* [Input]
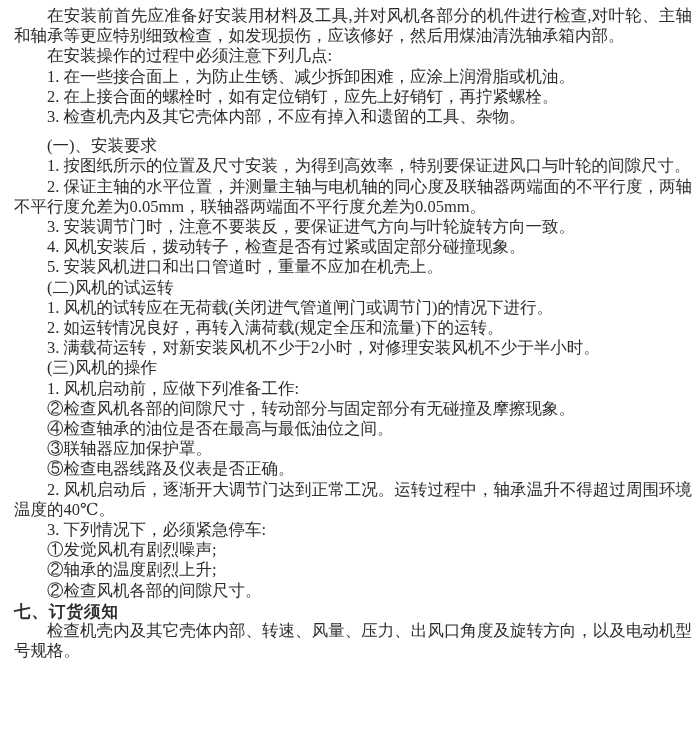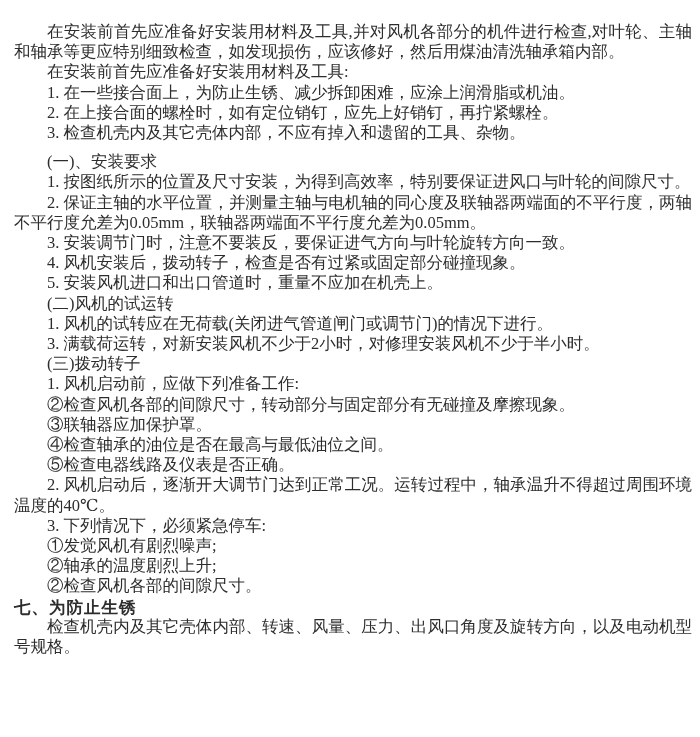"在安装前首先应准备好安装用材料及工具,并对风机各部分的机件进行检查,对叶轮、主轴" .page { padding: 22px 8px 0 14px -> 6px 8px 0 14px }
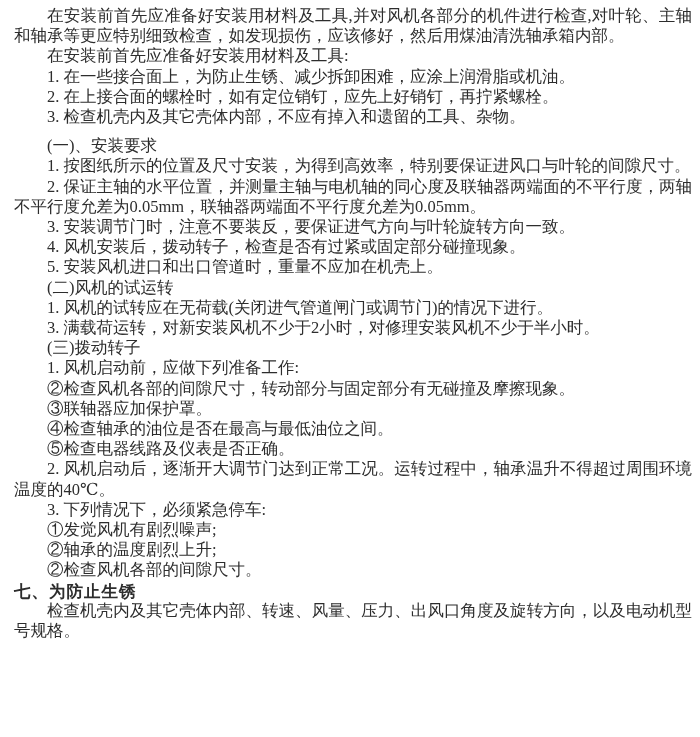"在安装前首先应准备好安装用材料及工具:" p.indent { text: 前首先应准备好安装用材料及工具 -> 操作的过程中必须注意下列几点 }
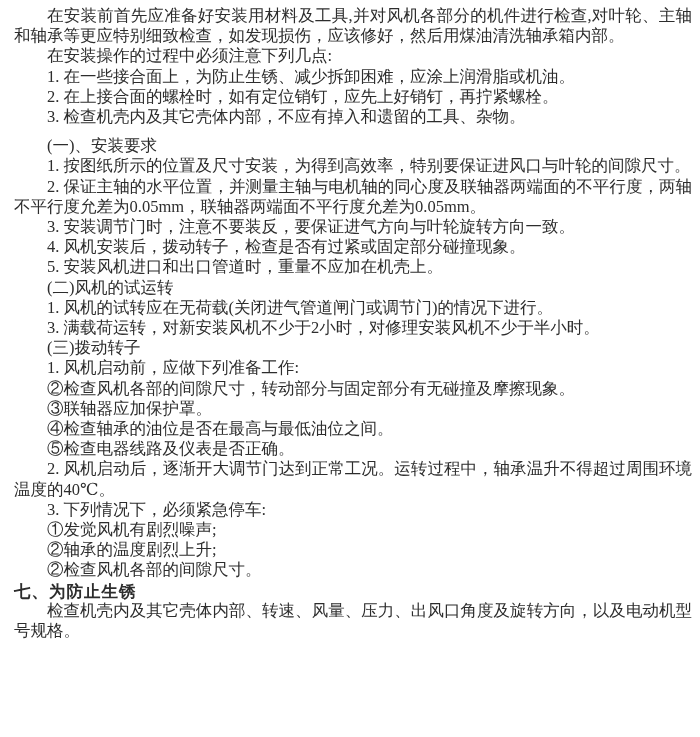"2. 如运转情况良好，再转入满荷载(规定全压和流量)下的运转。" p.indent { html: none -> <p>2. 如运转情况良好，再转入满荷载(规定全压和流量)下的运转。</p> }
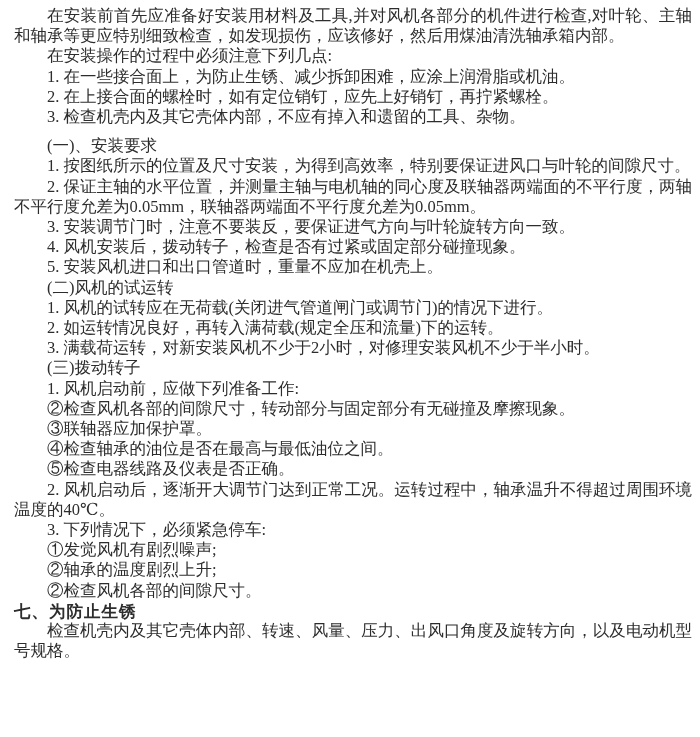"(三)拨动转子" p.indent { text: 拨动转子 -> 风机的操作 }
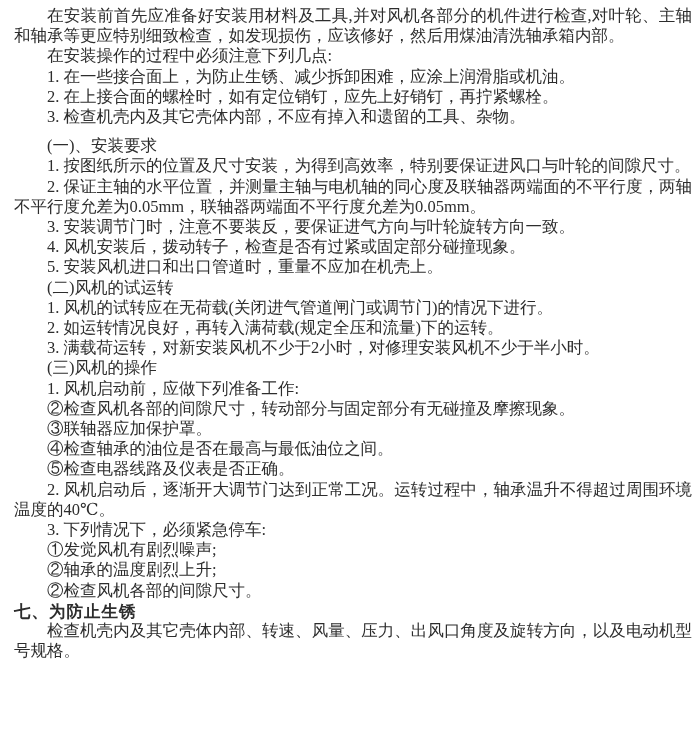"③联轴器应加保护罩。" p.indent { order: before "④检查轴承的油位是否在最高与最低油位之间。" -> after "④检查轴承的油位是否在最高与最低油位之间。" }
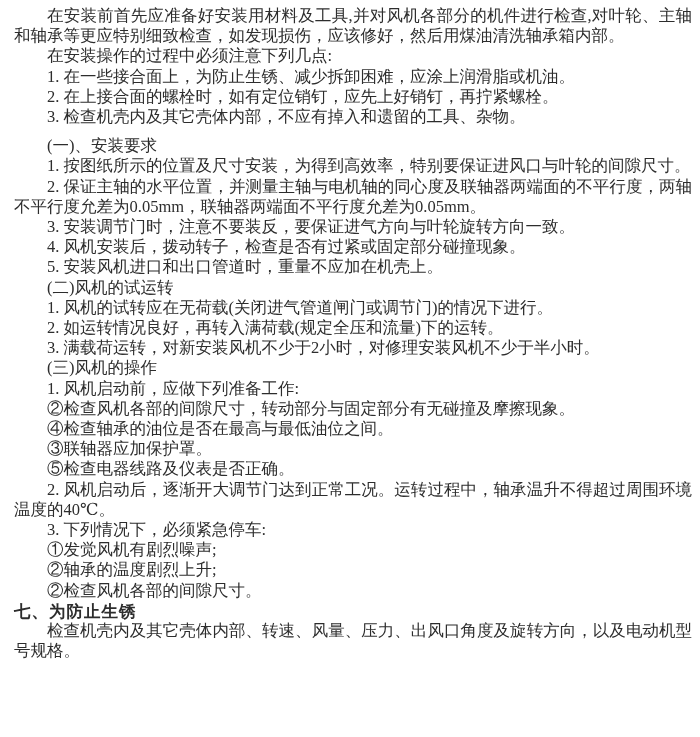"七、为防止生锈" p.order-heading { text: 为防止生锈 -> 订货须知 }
* * *
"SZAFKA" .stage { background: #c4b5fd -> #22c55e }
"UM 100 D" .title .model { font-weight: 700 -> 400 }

* [What this task involves]
Your reply should consist solely of the lines above from the line containing "text: 拨动转子 ->" up to and including the line containing "text: 为防止生锈 ->", reproduced exactly, minus the pictures.

* [Task output]
"(三)拨动转子" p.indent { text: 拨动转子 -> 风机的操作 }
"③联轴器应加保护罩。" p.indent { order: before "④检查轴承的油位是否在最高与最低油位之间。" -> after "④检查轴承的油位是否在最高与最低油位之间。" }
"七、为防止生锈" p.order-heading { text: 为防止生锈 -> 订货须知 }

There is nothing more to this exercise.